What ports does Cloudflare WARP use to connect? I’ve spent quite a long time searching for an answer to this, and I haven’t been able to come across anything, so apologizes if this has already been answered. Are there specific ports for negotiation and/or general traffic? I need to know what ports Warp uses to connect so I can make sure to whitelist them in my network. It also seems to use different ports in the case that general network access is restricted. Are those ports different? Thanks in advance!

2408, 500, 1701 and 4500 all UDP

2 Likes

As a follow-on to this question… we’re trying to deploy Teams + WARP to our AzureAD controlled environment right now and we’re having a lot of trouble.

It seems like during installation there is a firewall rule that is missing which causes the WARP connection to fail.

What Windows firewall port/service/protocol exceptions are required?
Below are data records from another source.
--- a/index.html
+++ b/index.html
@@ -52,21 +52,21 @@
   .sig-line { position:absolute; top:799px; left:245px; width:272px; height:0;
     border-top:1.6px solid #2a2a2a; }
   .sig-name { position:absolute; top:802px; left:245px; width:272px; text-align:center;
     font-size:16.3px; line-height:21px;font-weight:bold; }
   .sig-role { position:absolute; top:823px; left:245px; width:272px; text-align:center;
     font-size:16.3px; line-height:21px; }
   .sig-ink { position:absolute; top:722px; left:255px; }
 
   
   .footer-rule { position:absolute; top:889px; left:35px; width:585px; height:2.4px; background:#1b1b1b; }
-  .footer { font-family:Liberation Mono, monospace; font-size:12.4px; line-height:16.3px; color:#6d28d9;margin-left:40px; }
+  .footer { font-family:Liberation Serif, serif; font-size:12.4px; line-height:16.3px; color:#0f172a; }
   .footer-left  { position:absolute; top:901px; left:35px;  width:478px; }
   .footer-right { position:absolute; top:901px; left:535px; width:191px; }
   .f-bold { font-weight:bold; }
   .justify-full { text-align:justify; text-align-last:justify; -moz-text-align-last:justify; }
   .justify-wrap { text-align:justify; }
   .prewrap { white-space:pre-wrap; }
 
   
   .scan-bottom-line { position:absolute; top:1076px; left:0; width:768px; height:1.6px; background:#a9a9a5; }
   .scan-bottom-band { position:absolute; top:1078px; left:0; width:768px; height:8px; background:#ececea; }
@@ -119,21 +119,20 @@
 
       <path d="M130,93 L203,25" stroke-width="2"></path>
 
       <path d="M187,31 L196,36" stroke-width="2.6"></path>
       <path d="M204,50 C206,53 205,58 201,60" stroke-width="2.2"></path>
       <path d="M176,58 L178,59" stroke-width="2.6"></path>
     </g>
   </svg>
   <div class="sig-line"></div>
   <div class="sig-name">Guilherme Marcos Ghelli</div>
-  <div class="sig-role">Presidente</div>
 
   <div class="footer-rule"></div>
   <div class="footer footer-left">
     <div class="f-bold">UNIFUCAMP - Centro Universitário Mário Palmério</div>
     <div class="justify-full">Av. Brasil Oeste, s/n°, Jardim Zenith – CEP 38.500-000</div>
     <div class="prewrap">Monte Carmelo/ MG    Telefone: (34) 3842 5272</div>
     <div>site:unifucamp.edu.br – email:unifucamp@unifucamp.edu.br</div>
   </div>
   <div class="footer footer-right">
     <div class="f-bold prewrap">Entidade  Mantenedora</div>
I’m trying to find the right set of exceptions to stop the WARP connection from failing.

UDP 2408 is Cloudflare proprietary?
UDP 500 is IPsec IKE
UDP 1701 is LT2P
UDP 4500 is IPsec NAT-T

Thanks, I got that much. Where I’m struggling is allowing the right WARP app through the firewall at all.

I’ve tried both opening the ports in this thread and by allowing the executable “C:\Program Files\Cloudflare\Cloudflare WARP.exe” and neither worked.
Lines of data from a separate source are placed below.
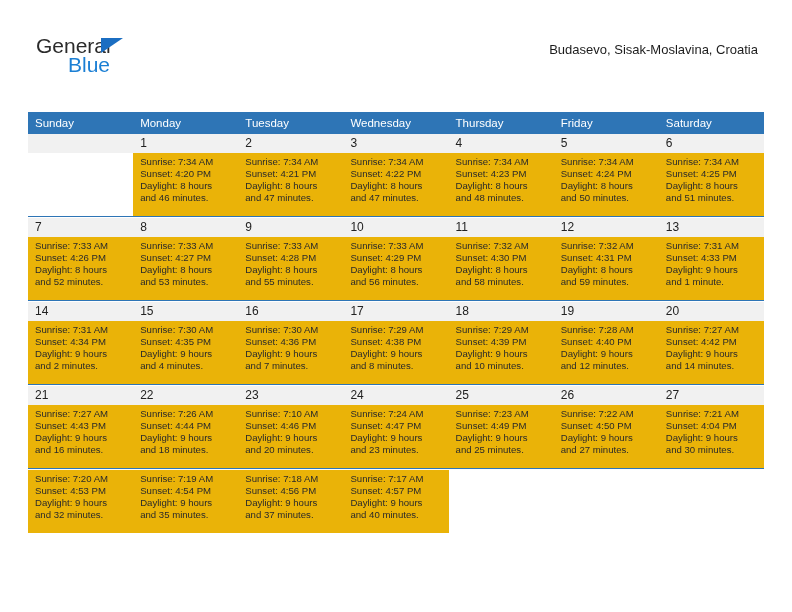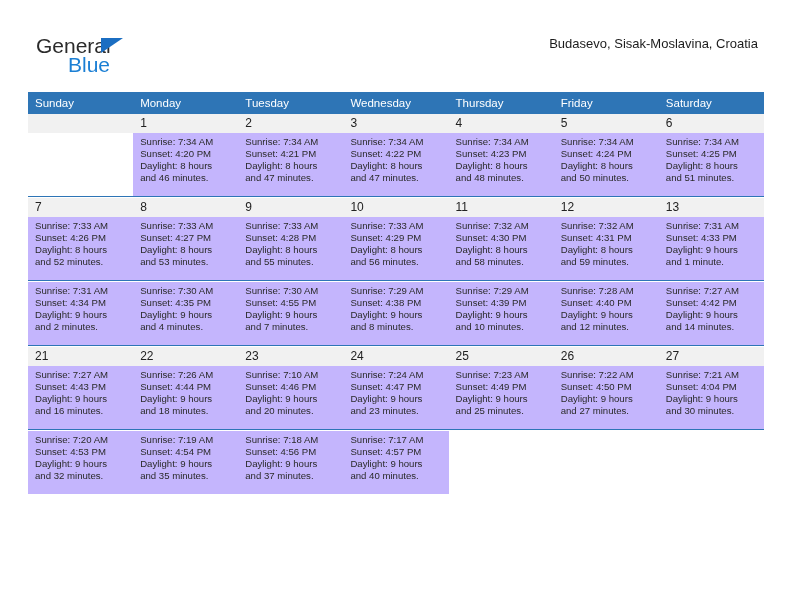--- a/index.html
+++ b/index.html
@@ -71,32 +71,32 @@
     top: 30px;
     text-align: right;
   }
   .cal-title {
     font-size: 27px;
     color: #1c1c1c;
     line-height: 32px;
     white-space: nowrap;
   }
   .cal-subtitle {
-    margin-top: 6px;
+    margin-top: 12px;
     font-size: 13px;
     color: #1c1c1c;
     line-height: 16px;
     white-space: nowrap;
   }
 
   
   .grid {
     position: absolute;
     left: 28px;
-    top: 92px;
+    top: 112px;
     width: 736px;
   }
   table.cal {
     border-collapse: collapse;
     width: 736px;
     table-layout: fixed;
   }
   table.cal th {
     background: #2e75b6;
     color: #ffffff;
@@ -112,21 +112,21 @@
     background: #f1f1f1;
     font-size: 12px;
     color: #222222;
     padding: 3px 0 3px 7px;
     height: 18px;
     line-height: 13px;
     vertical-align: top;
     border: none;
   }
   td.info {
-    background: #c4b5fd;
+    background: #eab308;
     font-size: 9.6px;
     color: #2a2a2a;
     padding: 3px 6px 7px 7px;
     vertical-align: top;
     line-height: 12.1px;
     height: 63px;
     border: none;
   }
   tr.weekrule td {
     padding: 0;
@@ -286,35 +286,44 @@
           <tr class="weekrule">
             <td></td>
             <td></td>
             <td></td>
             <td></td>
             <td></td>
             <td></td>
             <td></td>
           </tr>
           <tr>
+            <td class="daynum">14</td>
+            <td class="daynum">15</td>
+            <td class="daynum">16</td>
+            <td class="daynum">17</td>
+            <td class="daynum">18</td>
+            <td class="daynum">19</td>
+            <td class="daynum">20</td>
+          </tr>
+          <tr>
             <td class="info">
               <span class="info-line">Sunrise: 7:31 AM</span>
               <span class="info-line">Sunset: 4:34 PM</span>
               <span class="info-line">Daylight: 9 hours</span>
               <span class="info-line">and 2 minutes.</span>
             </td>
             <td class="info">
               <span class="info-line">Sunrise: 7:30 AM</span>
               <span class="info-line">Sunset: 4:35 PM</span>
               <span class="info-line">Daylight: 9 hours</span>
               <span class="info-line">and 4 minutes.</span>
             </td>
             <td class="info">
               <span class="info-line">Sunrise: 7:30 AM</span>
-              <span class="info-line">Sunset: 4:55 PM</span>
+              <span class="info-line">Sunset: 4:36 PM</span>
               <span class="info-line">Daylight: 9 hours</span>
               <span class="info-line">and 7 minutes.</span>
             </td>
             <td class="info">
               <span class="info-line">Sunrise: 7:29 AM</span>
               <span class="info-line">Sunset: 4:38 PM</span>
               <span class="info-line">Daylight: 9 hours</span>
               <span class="info-line">and 8 minutes.</span>
             </td>
             <td class="info">

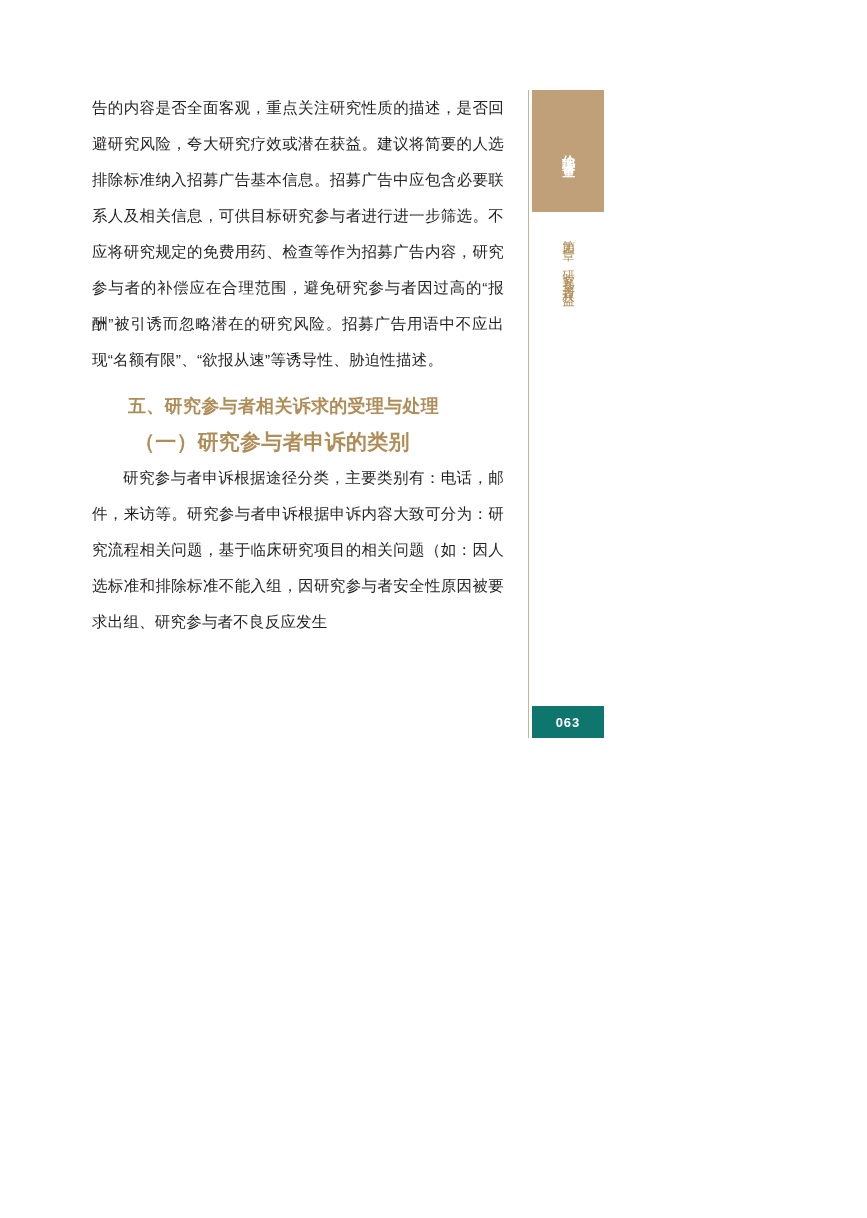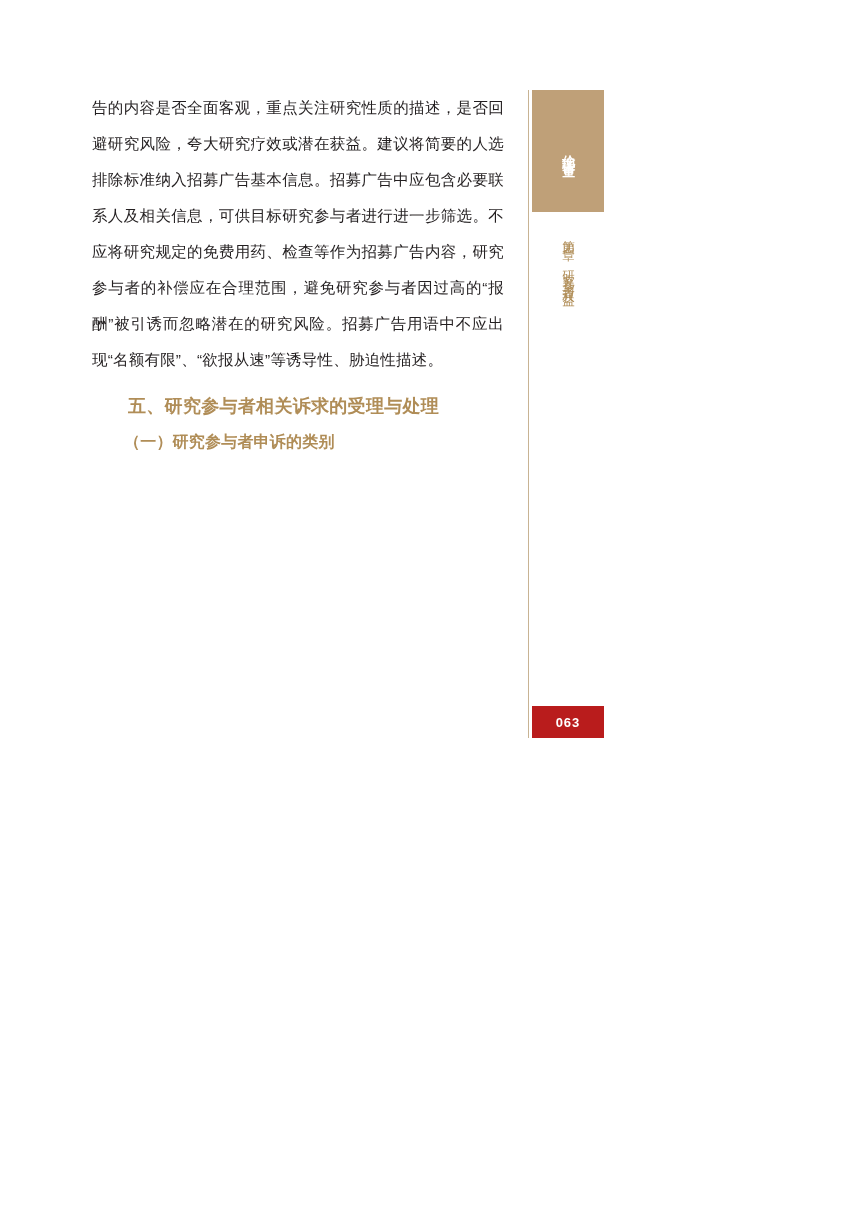--- a/index.html
+++ b/index.html
@@ -42,21 +42,21 @@
   h2.section-heading {
     font-size: 18px;
     line-height: 36px;
     color: #b08d57;
     font-weight: bold;
     margin: 10px 0 0 0;
     text-indent: 2em;
     letter-spacing: 0.3px;
   }
   h3.sub-heading {
-    font-size: 16px;
+    font-size: 21px;
     line-height: 36px;
     color: #b08d57;
     font-weight: bold;
     margin: 0;
     text-indent: 2em;
     letter-spacing: 0.2px;
   }
 
   
   .rail {
@@ -109,39 +109,40 @@
     letter-spacing: 4px;
     color: #b08d57;
     line-height: 1.2;
   }
   .page-number-box {
     position: absolute;
     left: 4px;
     top: 616px;
     width: 72px;
     height: 32px;
-    background: #b91c1c;
+    background: #0f766e;
     color: #ffffff;
     display: flex;
     align-items: center;
     justify-content: center;
     font-size: 13px;
     letter-spacing: 1px;
     font-weight: bold;
   }
 </style>
 </head>
 <body>
 
 <div class="page">
 
   <div class="content">
     <p class="para">告的内容是否全面客观，重点关注研究性质的描述，是否回避研究风险，夸大研究疗效或潜在获益。建议将简要的人选排除标准纳入招募广告基本信息。招募广告中应包含必要联系人及相关信息，可供目标研究参与者进行进一步筛选。不应将研究规定的免费用药、检查等作为招募广告内容，研究参与者的补偿应在合理范围，避免研究参与者因过高的“报酬”被引诱而忽略潜在的研究风险。招募广告用语中不应出现“名额有限”、“欲报从速”等诱导性、胁迫性描述。</p>
     <h2 class="section-heading">五、研究参与者相关诉求的受理与处理</h2>
     <h3 class="sub-heading">（一）研究参与者申诉的类别</h3>
+    <p class="para indent">研究参与者申诉根据途径分类，主要类别有：电话，邮件，来访等。研究参与者申诉根据申诉内容大致可分为：研究流程相关问题，基于临床研究项目的相关问题（如：因人选标准和排除标准不能入组，因研究参与者安全性原因被要求出组、研究参与者不良反应发生</p>
   </div>
 
   <div class="rail">
     <div class="rail-divider"></div>
 
     <div class="rail-tab">
       <span class="rail-tab-text">伦理审查</span>
     </div>
 
     <div class="rail-chapter">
1dot1 works fine, but I cannot get WARP to work. It will connect briefly and then get disconnected and fail to reconnect perpetually until I turn it off.

I’ve been scouring the internet for possible solutions but just can’t seem to find anything that works.

Just to add a bit of additional context, the Windows systems having this issue are all controlled and managed via Microsoft Intune w/Microsoft Security Baselines applied.

Even with full administrative controls, either WARP doesn’t create the correct firewall rules during installation or I’m not allowing the correct exceptions through the firewall.

You may need to explicitly allow the Warp client to connect outbound.

e.g. put in FW rules to allow %ProgramFiles%\Cloudflare\Cloudflare WARP\warp-svc.exe

You are my hero. While that specific rule didn’t fix it alone, I figured I’d add that rule and a rule for Cloudflare WARP.exe outbound. It worked!

2 Likes

So I also had this issue (similar environment to @justin32 by the sound of it) but was not able to lock down inbound ports to those listed above.

I had to allow all UDP ports to the warp-svc.exe inbound for the connection to work. Is another port required?

cheers

Chris

Hey Chris,

I allowed the services, not the ports. I will go and check but I believe I solved it by explicitly allowing warp-svc.exe BOTH inbound and outbound.

WARP with Firewall · Cloudflare for Teams documentation

1 Like

Question: is there a reason the WARP server doesn’t listen on all ports? There are some restrictive firewalls that I’d like to get through using WARP, but with the 4 ports it’s pretty limiting.